- DATA PROVIDED:
------------------------------------

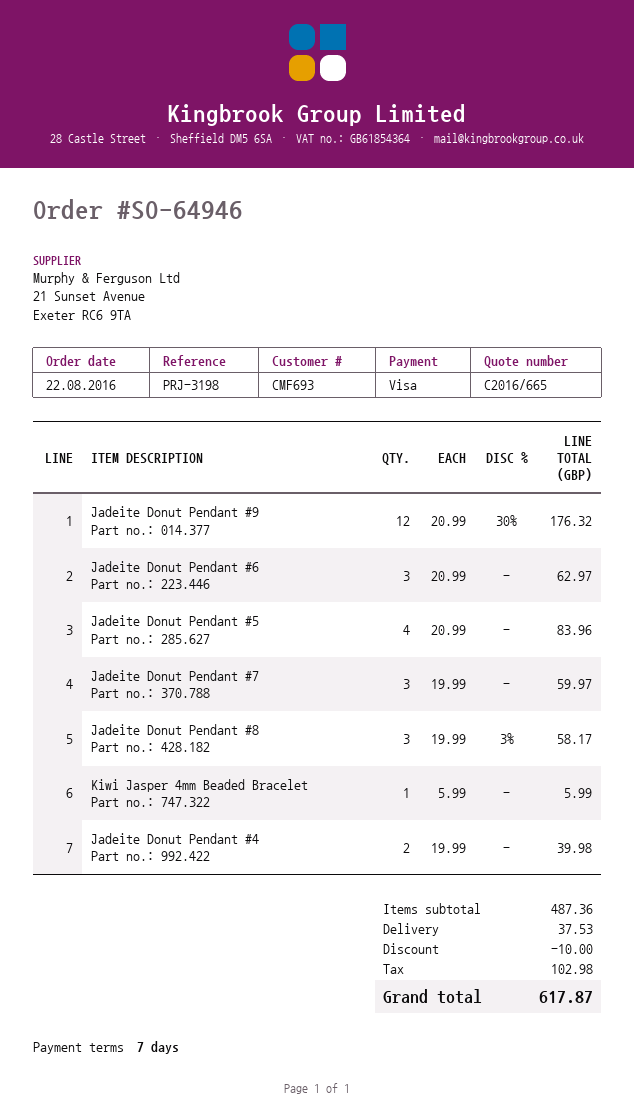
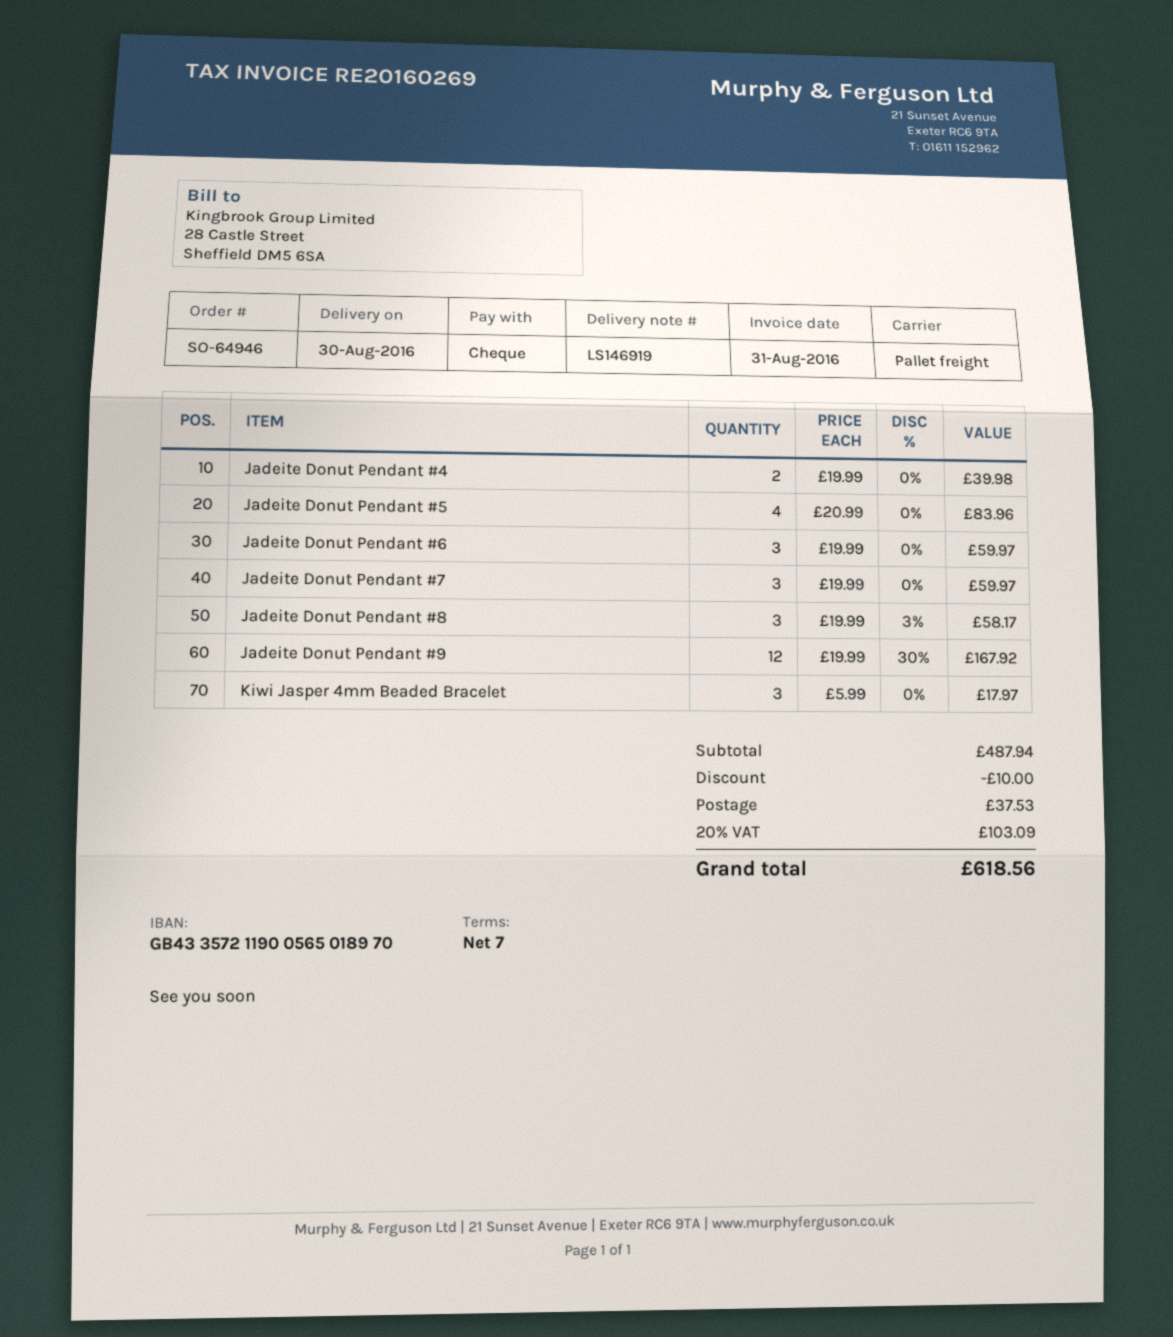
payment method: Visa -> cheque
Jadeite Donut Pendant #9: 12 x 20.99 - 30% = 176.32 -> 12 x 19.99 - 30% = 167.92
Jadeite Donut Pendant #6: 3 x 20.99 = 62.97 -> 3 x 19.99 = 59.97
Kiwi Jasper 4mm Beaded Bracelet: 1 x 5.99 = 5.99 -> 3 x 5.99 = 17.97
subtotal: 487.36 -> 487.94
tax: 102.98 -> 103.09
total: 617.87 -> 618.56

------------------------------------

- TRY IT:
Copy every line of the data that holds the string "Donut".

- TASK OUTPUT:
Jadeite Donut Pendant #9: 12 x 20.99 - 30% = 176.32 -> 12 x 19.99 - 30% = 167.92
Jadeite Donut Pendant #6: 3 x 20.99 = 62.97 -> 3 x 19.99 = 59.97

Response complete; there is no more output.